The Minnesota Supreme Court just certified Al Franken as the winner of the long-disputed Senate race in that state.

Franken campaigned on a strong fair-trade platform, as this video shows.

That was not the end of Franken's fair-trade positioning:

  • In response to a Minnesota Fair Trade Coalition questionnaire, Franken committed to oppose the WTO Doha Round and Colombia, Panama and Korea FTAs, support the renegotiation of NAFTA and replacement of Fast Track, and oppose any trade agreement that includes NAFTA-style investor rights, among other commitments. 
  • His campaign website said: “I favor a balanced approach to trade that recognizes the importance of opening up markets for our products but protects our farmers as well as our workers, our consumers, and our values. Frankly, the Bush-Coleman approach gives away too much for too little – CAFTA, for example, sold out Minnesota's entire sugar industry for access to six markets with the combined size of Columbus, Ohio. I will support fair trade agreements, but I won't sell out our farmers in a bad deal like CAFTA.” 
  • He also said: “we should re-examine the economic and trade policies that have contributed to illegal immigration. Working to improve economic conditions in Mexico, which we’ve tried and failed to do with NAFTA, could help reduce the incentive many have to attempt to enter the United States illegally.” 
  • In their first debate, The St.
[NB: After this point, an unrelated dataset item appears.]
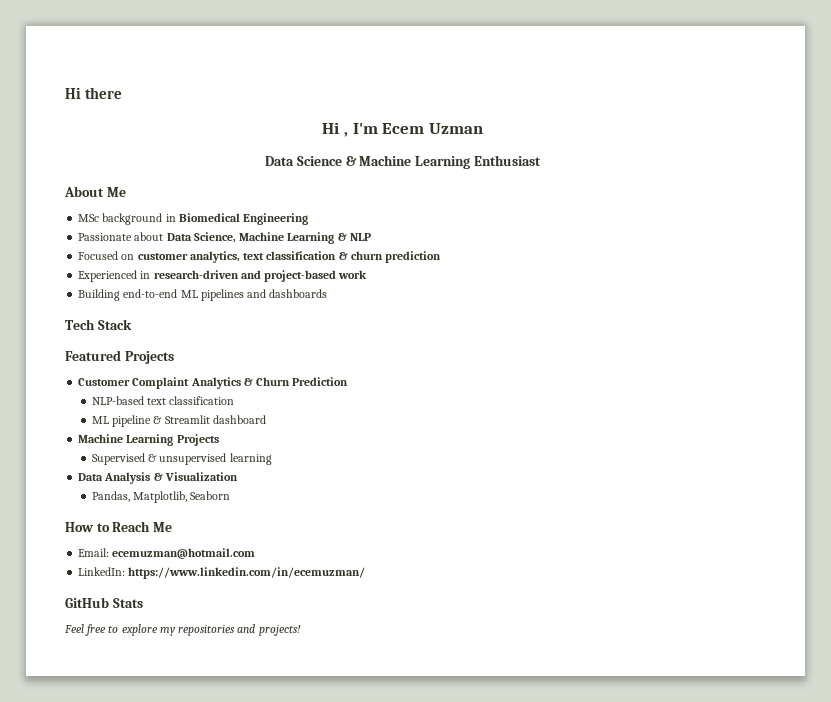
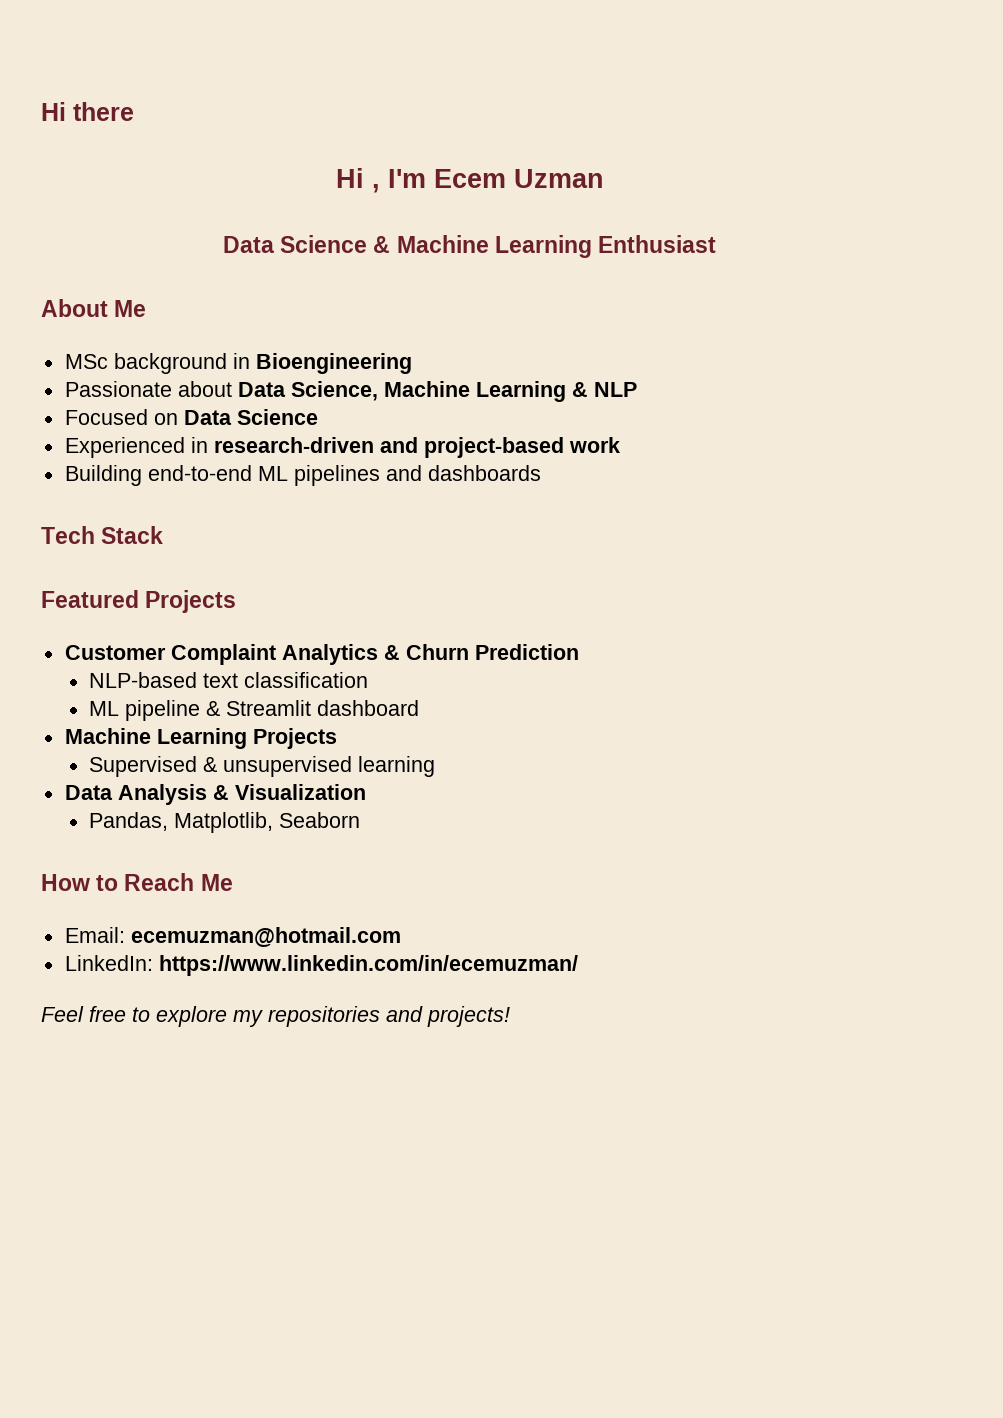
- MSc background in Biomedical Engineering
+ MSc background in Bioengineering
- Focused on customer analytics, text classification & churn prediction
+ Focused on Data Science
- GitHub Stats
Paul Pioneer Press reported that, “Franken, who often called the sitting senator ‘Norm’ through the debate, said Coleman takes huge contributions from the oil industry, works in lockstep with President Bush and left farmers behind by voting for the Central American Free Trade Agreement in 2005. ‘That was not a good deal,’ Franken said of CAFTA.”

For our complete analysis of the role of fair trade in the 2006 and 2008 elections, when 72 fair-traders displaced anti-fair traders, go to the politics section of our website.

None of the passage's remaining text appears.